───── Provided data

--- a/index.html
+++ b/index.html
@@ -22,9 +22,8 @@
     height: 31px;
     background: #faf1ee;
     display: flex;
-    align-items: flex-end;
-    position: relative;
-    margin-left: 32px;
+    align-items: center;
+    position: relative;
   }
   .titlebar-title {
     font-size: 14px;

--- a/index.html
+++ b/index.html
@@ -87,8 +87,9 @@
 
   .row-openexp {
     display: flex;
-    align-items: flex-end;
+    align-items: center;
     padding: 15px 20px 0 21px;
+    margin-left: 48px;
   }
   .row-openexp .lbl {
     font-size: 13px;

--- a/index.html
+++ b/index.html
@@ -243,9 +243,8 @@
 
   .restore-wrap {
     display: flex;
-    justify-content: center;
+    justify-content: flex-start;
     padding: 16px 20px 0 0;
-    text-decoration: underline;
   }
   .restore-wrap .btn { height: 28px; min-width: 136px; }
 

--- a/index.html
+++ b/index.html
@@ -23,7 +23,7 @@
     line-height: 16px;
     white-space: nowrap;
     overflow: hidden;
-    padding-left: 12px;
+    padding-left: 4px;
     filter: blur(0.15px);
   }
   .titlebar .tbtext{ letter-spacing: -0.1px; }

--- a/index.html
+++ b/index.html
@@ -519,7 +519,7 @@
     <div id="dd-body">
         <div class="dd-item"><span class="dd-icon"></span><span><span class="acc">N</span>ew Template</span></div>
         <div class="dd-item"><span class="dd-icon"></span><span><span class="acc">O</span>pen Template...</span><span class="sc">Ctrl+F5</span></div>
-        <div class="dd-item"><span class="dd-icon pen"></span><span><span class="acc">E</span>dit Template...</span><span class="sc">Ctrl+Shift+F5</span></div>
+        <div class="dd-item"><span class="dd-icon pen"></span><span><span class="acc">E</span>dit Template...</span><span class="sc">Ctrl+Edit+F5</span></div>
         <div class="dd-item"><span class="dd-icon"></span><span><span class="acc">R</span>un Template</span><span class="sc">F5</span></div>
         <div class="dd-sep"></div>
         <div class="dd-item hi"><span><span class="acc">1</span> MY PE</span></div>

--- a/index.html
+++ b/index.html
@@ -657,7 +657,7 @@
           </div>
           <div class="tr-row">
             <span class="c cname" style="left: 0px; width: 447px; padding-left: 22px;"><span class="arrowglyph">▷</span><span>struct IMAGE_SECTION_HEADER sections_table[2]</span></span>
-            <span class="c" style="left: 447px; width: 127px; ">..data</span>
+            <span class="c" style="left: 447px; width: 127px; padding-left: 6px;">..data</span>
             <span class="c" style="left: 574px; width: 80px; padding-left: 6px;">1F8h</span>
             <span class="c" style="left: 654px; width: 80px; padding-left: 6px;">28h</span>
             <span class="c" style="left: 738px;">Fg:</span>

──────────

Give all of the entries again, exactly.

Task output:
--- a/index.html
+++ b/index.html
@@ -22,9 +22,8 @@
     height: 31px;
     background: #faf1ee;
     display: flex;
-    align-items: flex-end;
-    position: relative;
-    margin-left: 32px;
+    align-items: center;
+    position: relative;
   }
   .titlebar-title {
     font-size: 14px;

--- a/index.html
+++ b/index.html
@@ -87,8 +87,9 @@
 
   .row-openexp {
     display: flex;
-    align-items: flex-end;
+    align-items: center;
     padding: 15px 20px 0 21px;
+    margin-left: 48px;
   }
   .row-openexp .lbl {
     font-size: 13px;

--- a/index.html
+++ b/index.html
@@ -243,9 +243,8 @@
 
   .restore-wrap {
     display: flex;
-    justify-content: center;
+    justify-content: flex-start;
     padding: 16px 20px 0 0;
-    text-decoration: underline;
   }
   .restore-wrap .btn { height: 28px; min-width: 136px; }
 

--- a/index.html
+++ b/index.html
@@ -23,7 +23,7 @@
     line-height: 16px;
     white-space: nowrap;
     overflow: hidden;
-    padding-left: 12px;
+    padding-left: 4px;
     filter: blur(0.15px);
   }
   .titlebar .tbtext{ letter-spacing: -0.1px; }

--- a/index.html
+++ b/index.html
@@ -519,7 +519,7 @@
     <div id="dd-body">
         <div class="dd-item"><span class="dd-icon"></span><span><span class="acc">N</span>ew Template</span></div>
         <div class="dd-item"><span class="dd-icon"></span><span><span class="acc">O</span>pen Template...</span><span class="sc">Ctrl+F5</span></div>
-        <div class="dd-item"><span class="dd-icon pen"></span><span><span class="acc">E</span>dit Template...</span><span class="sc">Ctrl+Shift+F5</span></div>
+        <div class="dd-item"><span class="dd-icon pen"></span><span><span class="acc">E</span>dit Template...</span><span class="sc">Ctrl+Edit+F5</span></div>
         <div class="dd-item"><span class="dd-icon"></span><span><span class="acc">R</span>un Template</span><span class="sc">F5</span></div>
         <div class="dd-sep"></div>
         <div class="dd-item hi"><span><span class="acc">1</span> MY PE</span></div>

--- a/index.html
+++ b/index.html
@@ -657,7 +657,7 @@
           </div>
           <div class="tr-row">
             <span class="c cname" style="left: 0px; width: 447px; padding-left: 22px;"><span class="arrowglyph">▷</span><span>struct IMAGE_SECTION_HEADER sections_table[2]</span></span>
-            <span class="c" style="left: 447px; width: 127px; ">..data</span>
+            <span class="c" style="left: 447px; width: 127px; padding-left: 6px;">..data</span>
             <span class="c" style="left: 574px; width: 80px; padding-left: 6px;">1F8h</span>
             <span class="c" style="left: 654px; width: 80px; padding-left: 6px;">28h</span>
             <span class="c" style="left: 738px;">Fg:</span>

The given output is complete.